Thursday, March 27
America at the beginning of the 20th century was dominated by the rise of business titans who accumulated unprecedented wealth. Admired by some for their successful methods and vilified by others for their apparent rapaciousness (“robber barons”), few were more famous (or notorious, in the minds of many) than Andrew Carnegie, J. P. Morgan, and John D. Rockefeller. Born within a few years of one another during the 1830s, six decades later they dominated the American industrial economy as no small group had ever done before or would do again. Though conservative politically, they were revolutionaries in the most profound sense, for they overturned old orders and utterly changed how millions of people lived their lives.
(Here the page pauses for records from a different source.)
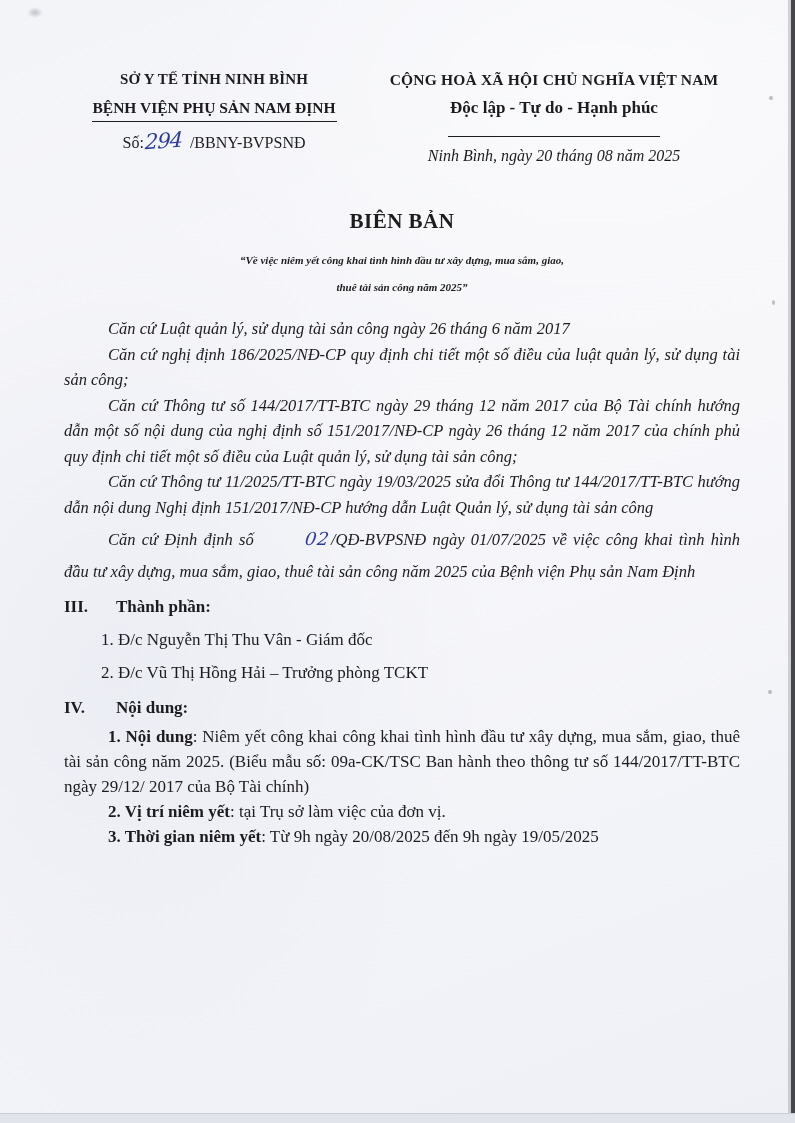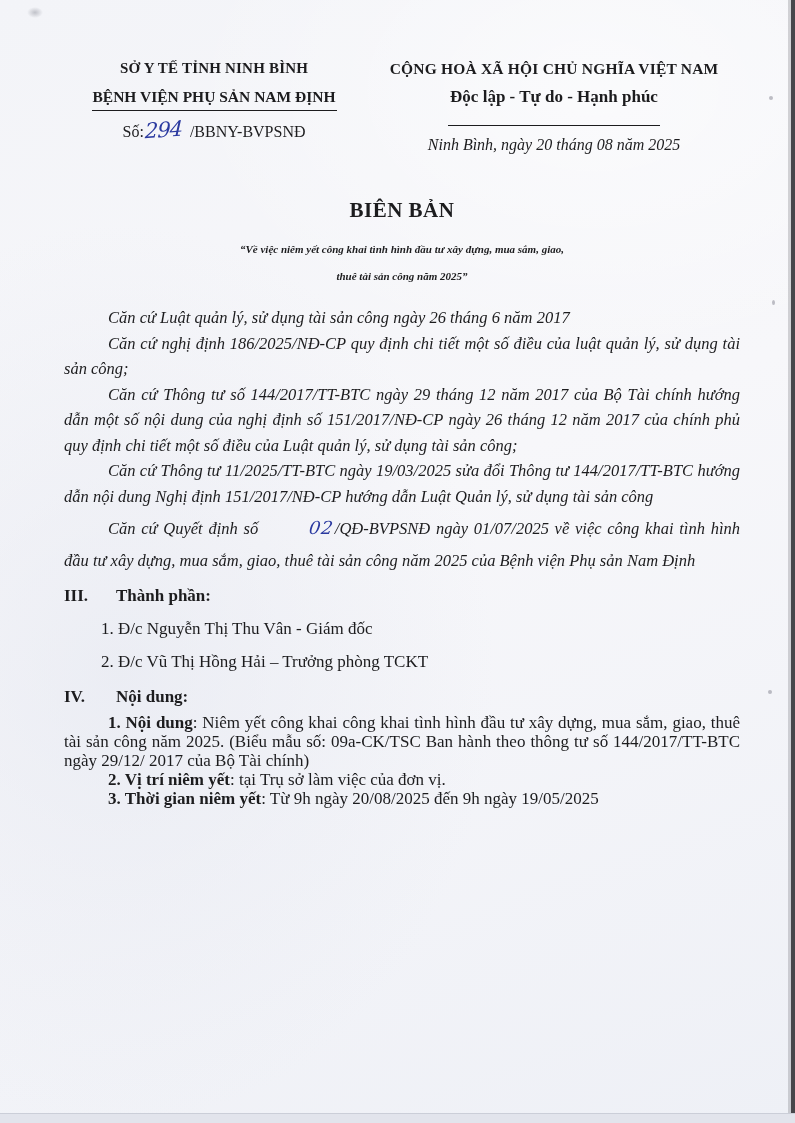"SỞ Y TẾ TỈNH NINH" .content { top: 60px -> 71px }
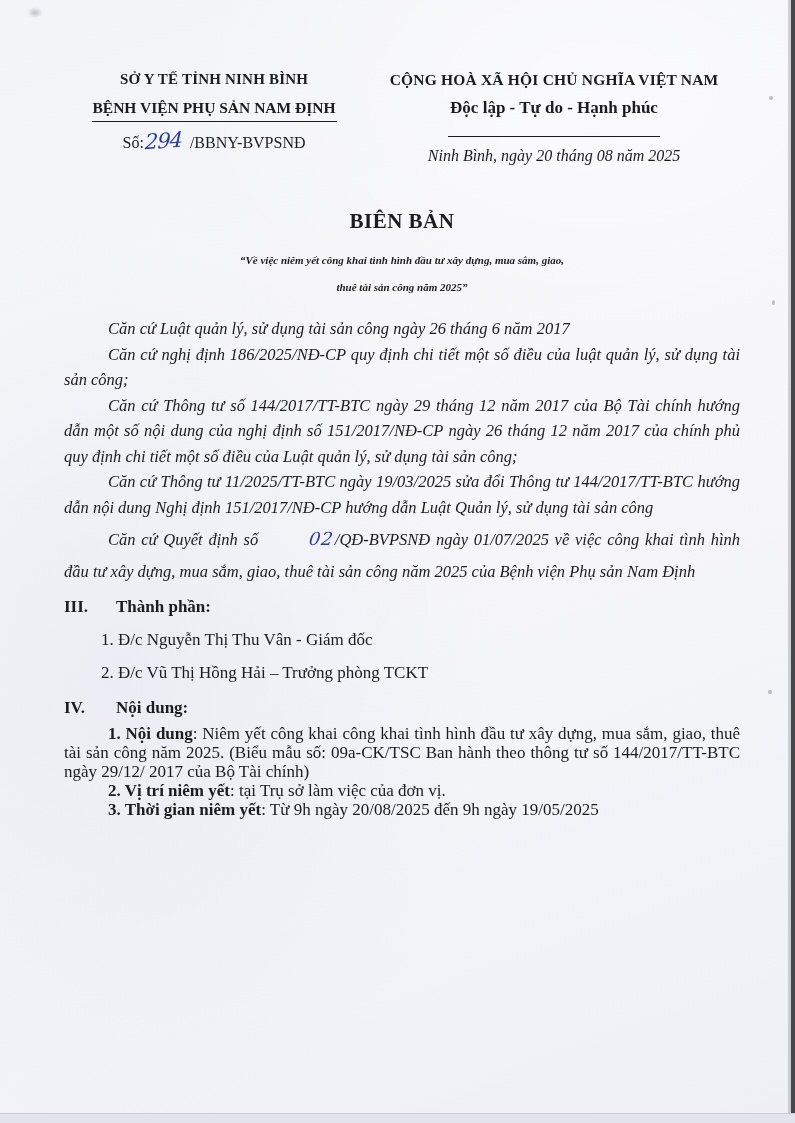"Căn cứ Quyết định số" span { text: Quyết -> Định }
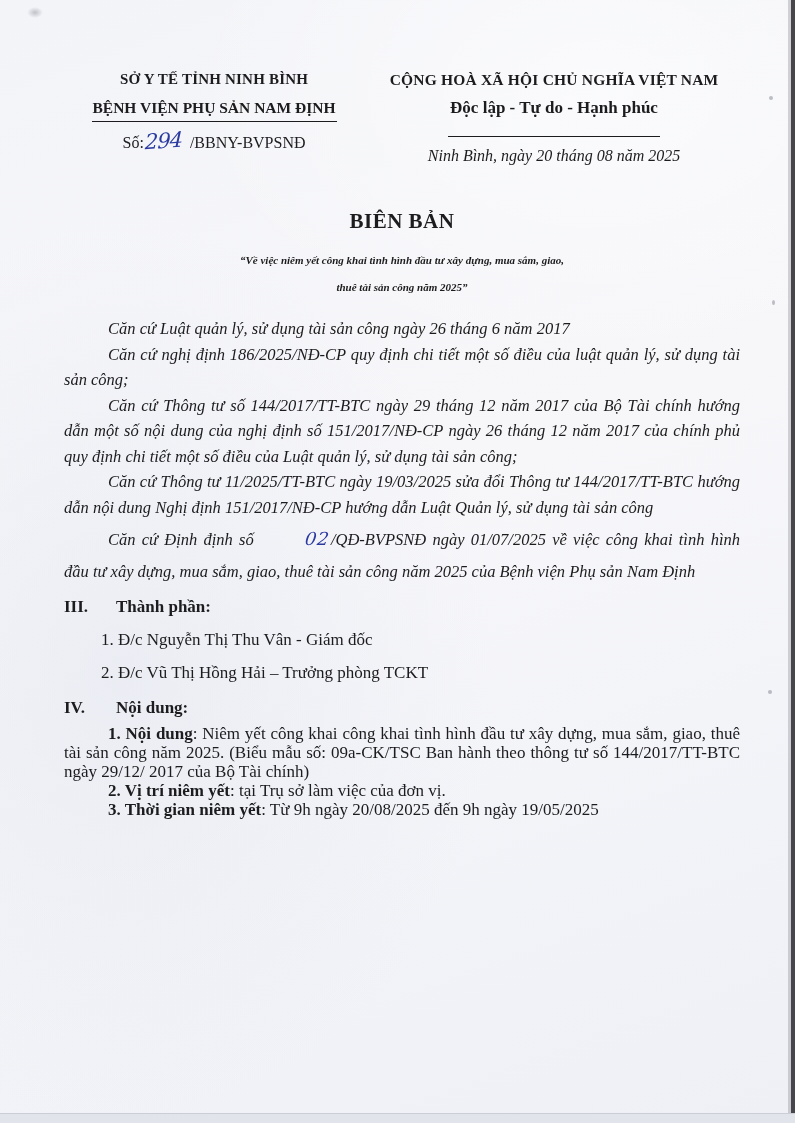"1. Nội dung: Niêm yết" .items p { line-height: 19px -> 25px }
Henry William Brands was born in Oregon, went to college in California, and earned graduate degrees in mathematics and history in Oregon and Texas. He taught at Vanderbilt University and Texas A&M University before joining the faculty at the University of Texas at Austin, where he holds the Jack S. Blanton Sr. Chair in History. He writes on American history and politics, with books including The Man Who Saved the Union, Traitor to His Class, Andrew Jackson, The Age of Gold, The First American and TR. Several of his books have been bestsellers; two, Traitor to His Class and The First American, were finalists for the Pulitzer Prize. He lectures frequently on historical and current events and can be seen and heard on national and international television and radio. His writings have been translated into Spanish, French, German, Russian, Chinese, Japanese, Korean and Ukrainian.